First, respondent-mother contends that the prior adjudication of neglect "remains an order of no substance" because her stipulations were invalid. Rule 3(d) of the North Carolina Rules of Civil Procedure requires that the notice of appeal "shall designate the judgment or order from which appeal is taken[.]" N.C.R. App. P. 3(d) (2018). "An order remains final and valid when no appeal is taken from it." In re D.R.F., 204 N.C. App. 138, 141, 693 S.E.2d 235, 238, disc. review denied and appeal dismissed, 364 N.C. 616, 705 S.E.2d 358 (2010) (declining to review an adjudication order from which the respondent-mother had failed to appeal). Because respondent-mother did not appeal from the 8 November 2015 adjudication order, we do not address this argument.

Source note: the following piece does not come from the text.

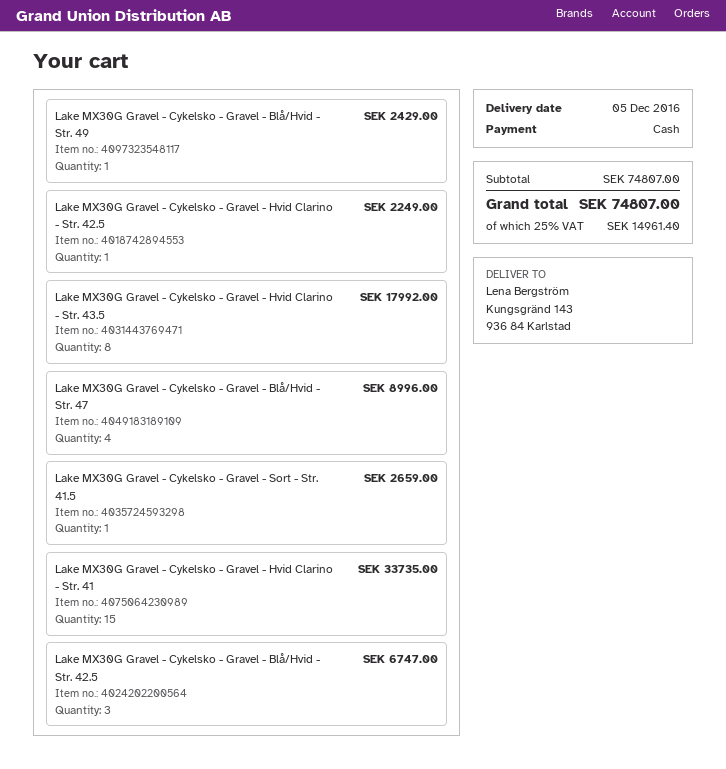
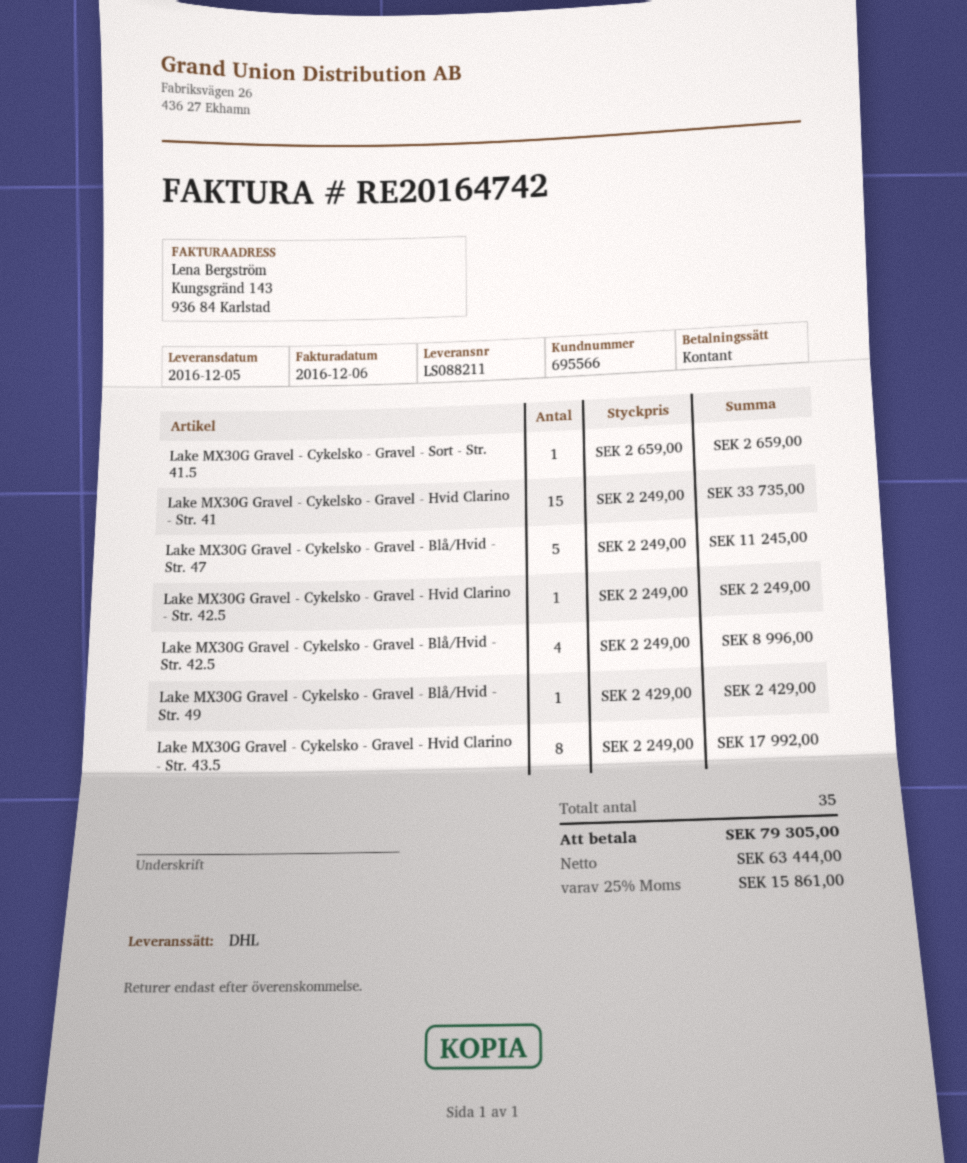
Lake MX30G Gravel - Cykelsko - Gravel - Blå/Hvid - Str. 47: 4 for 8996.00 -> 5 for 11245.00
Lake MX30G Gravel - Cykelsko - Gravel - Blå/Hvid - Str. 42.5: 3 for 6747.00 -> 4 for 8996.00
tax: 25% = 14961.40 -> 25% = 15861.00
total: 74807.00 -> 79305.00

Second, respondent-mother contends that several findings of facts are not supported by clear, cogent, and convincing evidence. After careful review, we conclude that the challenged findings either have adequate support in the record or that the error does not invalidate the termination of respondent-mother's parental rights. See In re T.M., 180 N.C. App. 539, 547, 638 S.E.2d 236, 240 (2006) (holding that even if some findings of fact are not supported by evidence in the record, "[w]hen . . . ample other findings of fact support an adjudication of neglect, erroneous findings unnecessary to the determination do not constitute reversible error").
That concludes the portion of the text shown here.